Web page revision data:
------------
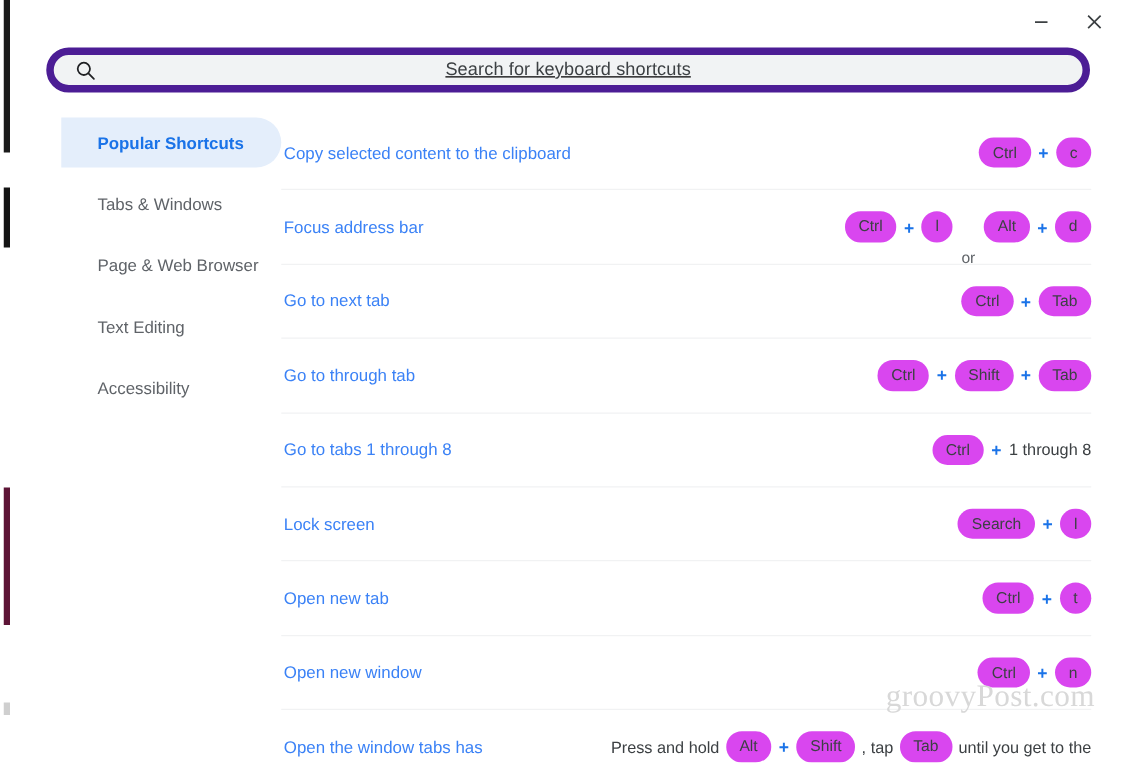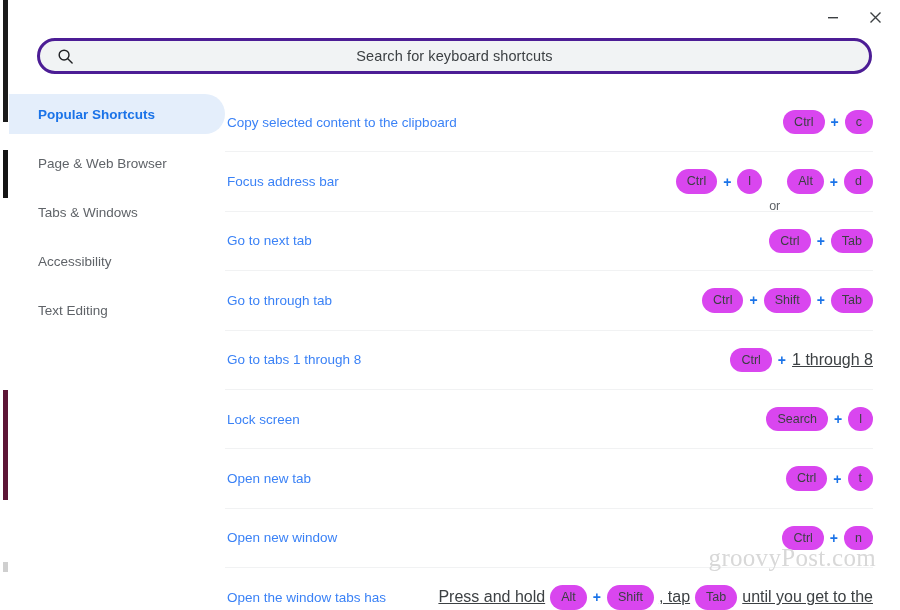"Search for keyboard shortcuts" .search-bar { border: 3px solid #4c1d95 -> 6px solid #4c1d95; text-decoration: none -> underline }
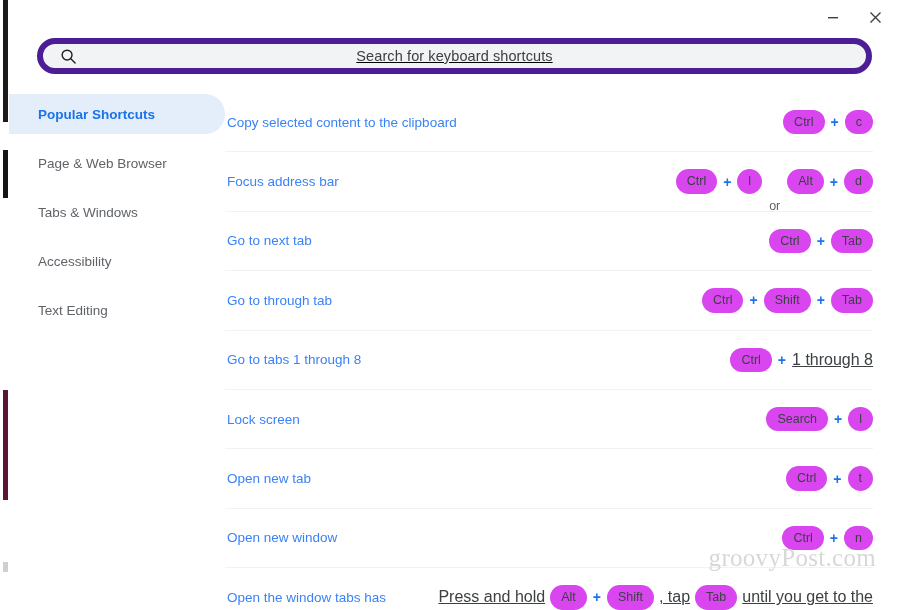"Popular Shortcuts" .side-item { margin-left: none -> 40px }
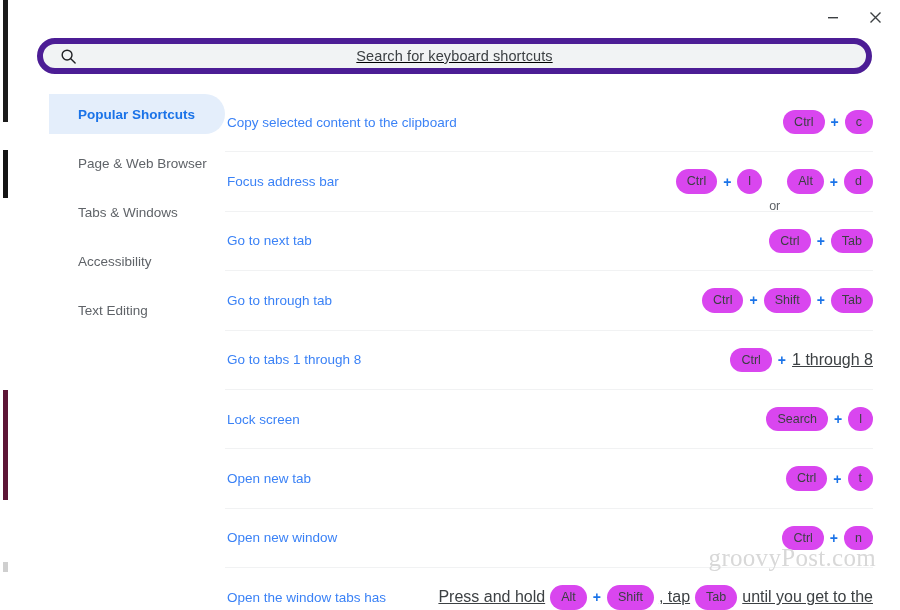"Page & Web Browser" div.side-item { order: before "Tabs & Windows" -> after "Tabs & Windows" }
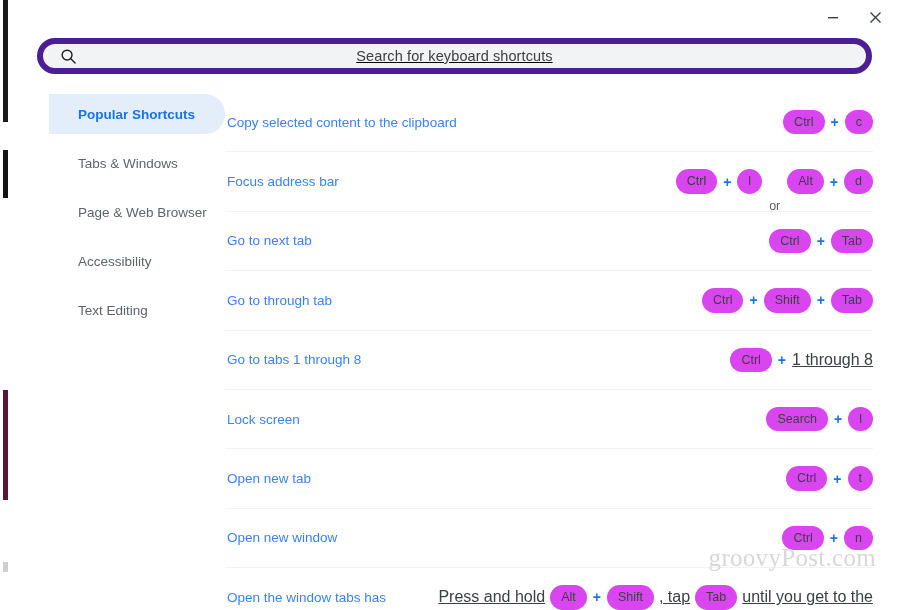"Accessibility" div.side-item { order: before "Text Editing" -> after "Text Editing" }
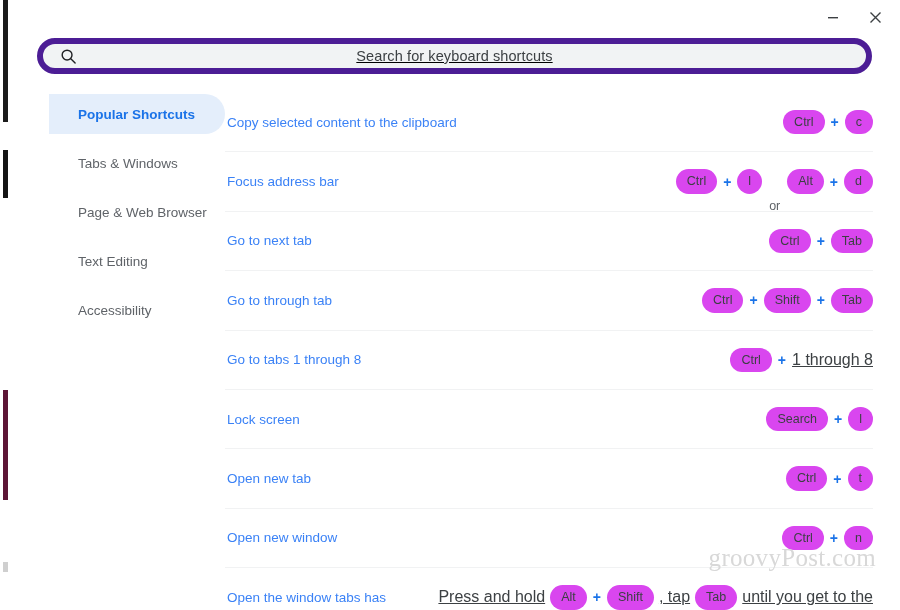"1 through 8" .plain { font-size: 16px -> 13px; text-decoration: underline -> none }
------------
The copy you produce must repeat all the entries exactly and contain no pictures.

[Written solution]
"Search for keyboard shortcuts" .search-bar { border: 3px solid #4c1d95 -> 6px solid #4c1d95; text-decoration: none -> underline }
"Popular Shortcuts" .side-item { margin-left: none -> 40px }
"Page & Web Browser" div.side-item { order: before "Tabs & Windows" -> after "Tabs & Windows" }
"Accessibility" div.side-item { order: before "Text Editing" -> after "Text Editing" }
"1 through 8" .plain { font-size: 16px -> 13px; text-decoration: underline -> none }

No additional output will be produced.